Nicole Mossoux: Encarnação | Um Presente

Kefar Nahum (FIMFA Lx13, Teatro Nacional D. Maria II, 2013)

Encarnação

Foi por causa da reparação do rosto de uma boneca de pano, uma actividade que me parecia da mais alta importância, e que exigia os meus cuidados mais atentos, que comecei a querer trabalhar num espectáculo, em que as figuras inertes ganhassem vida e se tornassem nos meus plenos parceiros. O espectáculo Twin Houses (1994) nasceu assim.

E de cada vez que me encontro a criar, na solidão, não consigo deixar de procurar um parceiro deste calibre, quer seja sombra, objecto ou, como actualmente, o som.

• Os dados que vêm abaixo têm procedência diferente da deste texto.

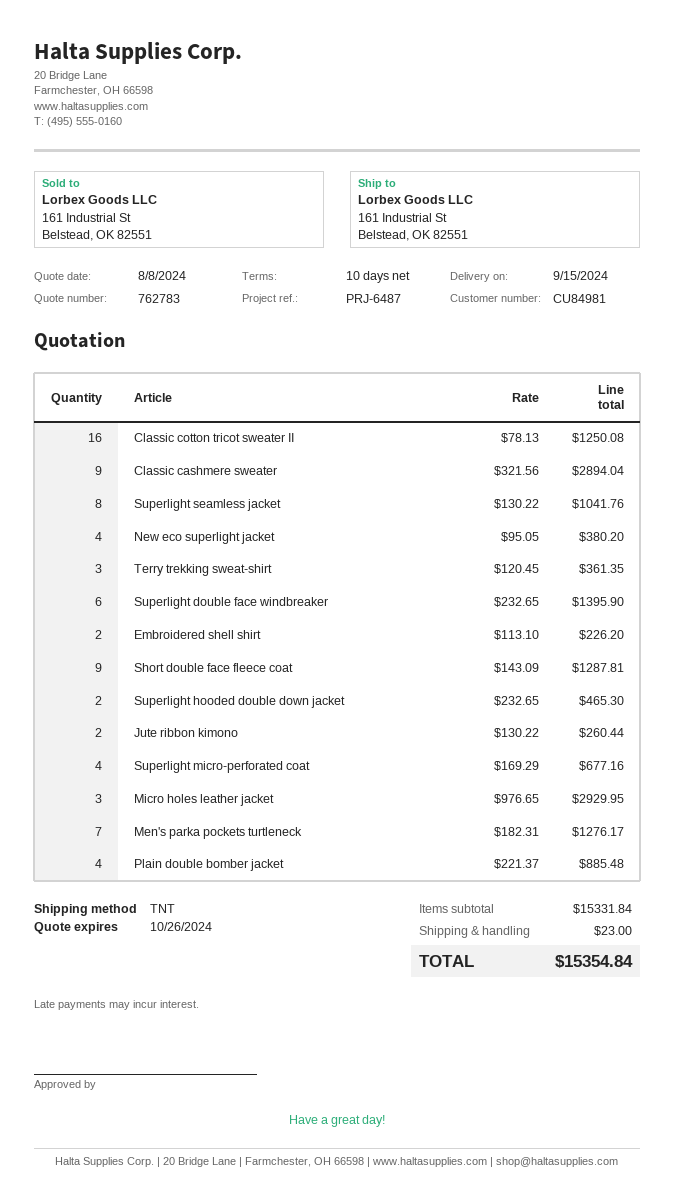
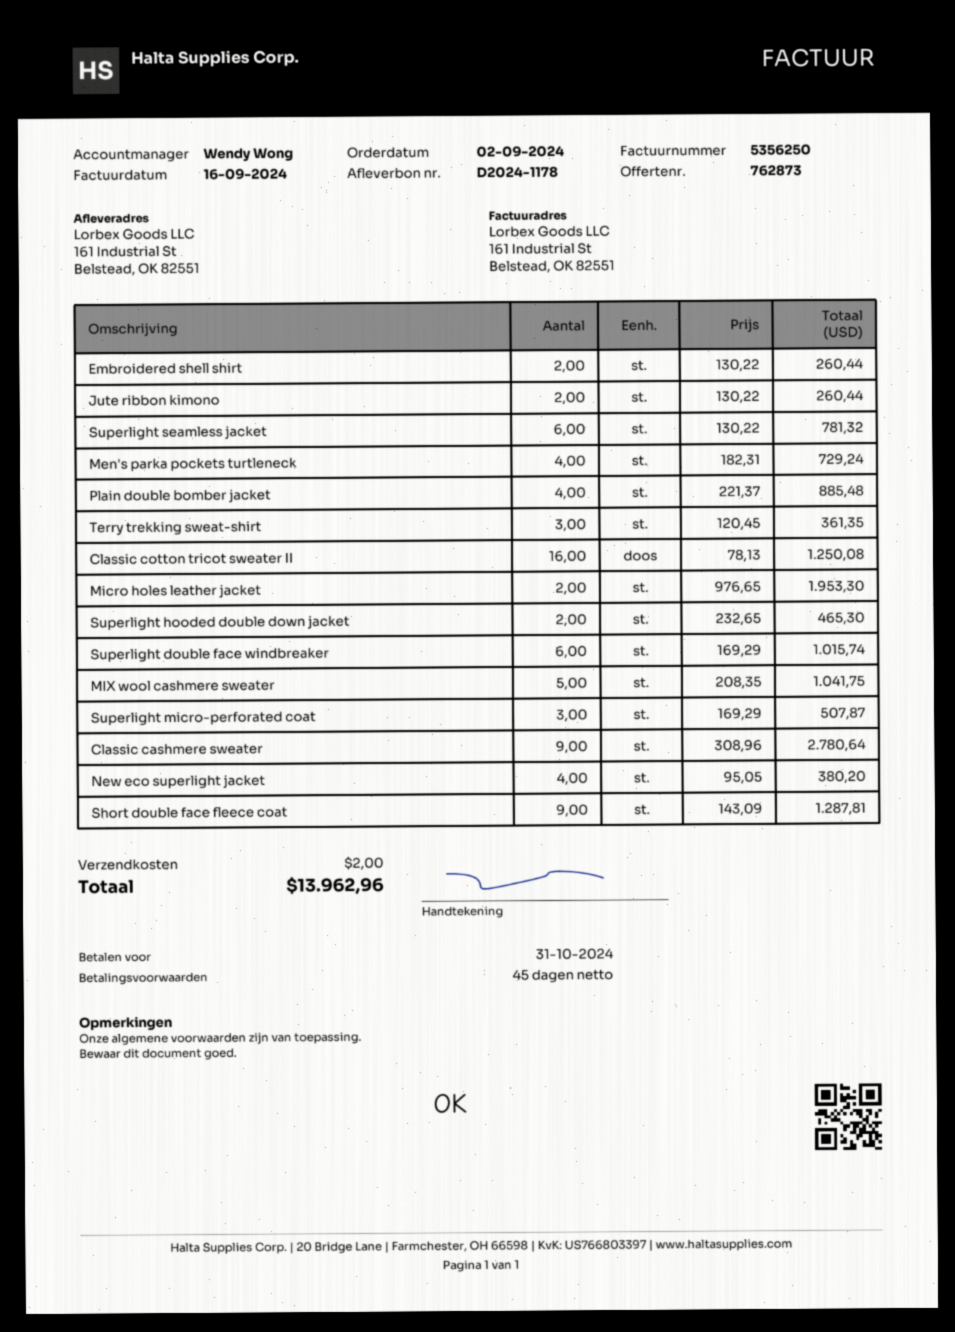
quote number: 762783 -> 762873
payment terms: 10 days -> 45 days
Classic cashmere sweater: 9 x 321.56 = 2894.04 -> 9 x 308.96 = 2780.64
Superlight seamless jacket: 8 x 130.22 = 1041.76 -> 6 x 130.22 = 781.32
Superlight double face windbreaker: 6 x 232.65 = 1395.90 -> 6 x 169.29 = 1015.74
Embroidered shell shirt: 2 x 113.10 = 226.20 -> 2 x 130.22 = 260.44
Superlight micro-perforated coat: 4 x 169.29 = 677.16 -> 3 x 169.29 = 507.87
Micro holes leather jacket: 3 x 976.65 = 2929.95 -> 2 x 976.65 = 1953.30
Men's parka pockets turtleneck: 7 x 182.31 = 1276.17 -> 4 x 182.31 = 729.24
MIX wool cashmere sweater: none -> 5 x 208.35 = 1041.75
shipping: 23.00 -> 2.00
total: 15354.84 -> 13962.96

Sem dúvida que a questão da encarnação encontrou um eco especial na obra da nossa Companhia de Teatro-Dança, uma questão que não é alheia ao do direito de existir, a oportunidade de ser no mundo. Connosco há sempre como que uma flutuação entre o acto cénico e a sua encarnação, uma questão nesta frontalidade, com a qual nós confrontamos o espectador: estou realmente aqui? Que figura murmura dentro de mim? O que no interior ou no exterior me soa tão estranhamente familiar?

E estas figuras que animamos, que manipulamos, são a resposta inversa a estas perguntas. Elas levam-nos de barco, pela ilusão, de modo que somos obrigados a seguir as suas próprias regras, e a entranhar-nos um pouco no seu vazio, no seu mistério intrínseco.


Um Presente

Workshop O corpo face ao Objecto (FIMFA Lx13, Culturgest, 2013)

Foi durante a edição de 2013 do FIMFA.
Agnès Limbos e eu dirigíamos um workshop, "O corpo face ao objecto”. Infelizmente tive de deixar este projecto para ir ter com uma amiga de Bruxelas, que estava entre a vida e a morte. Pedi a Virginie Verdier - uma bailarina com quem colaboro, que continuasse o curso - para garantir a parte do "aquecimento corporal". 

No dia seguinte ao meu regresso a Bruxelas, recebemos, eu e a minha amiga Martine, esta foto, Agnès, Virginie e todos os alunos reunidos. Este gesto tocou-nos muito. Eles desculparam o facto de os ter deixado, e criou uma relação muito doce com Martine, que pouco depois nos abandonou.

Para mim (que venho do meio da dança), as pessoas das marionetas, dos objectos, têm uma disposição especial para a empatia. Será que é porque estão constantemente em contacto com formas inanimadas? Que têm este gesto de lhes dar vida?

Será preciso encontrar uma razão? Ou apenas um padrão de prazer e de gratidão...


BIO
Nicole Mossoux (BE): Coreógrafa, bailarina e encenadora. Dirige com Patrick Bonté a Cie Mossoux-Bonté. 
Participou no FIMFA com Twin Houses (Maria Matos Teatro Municipal, 2009), Kefar Nahum e Whispers (Teatro Nacional D. Maria II, 2013, 2015). Dirigiu com Agnès Limbos o workshop O corpo face ao objecto (Culturgest, 2013).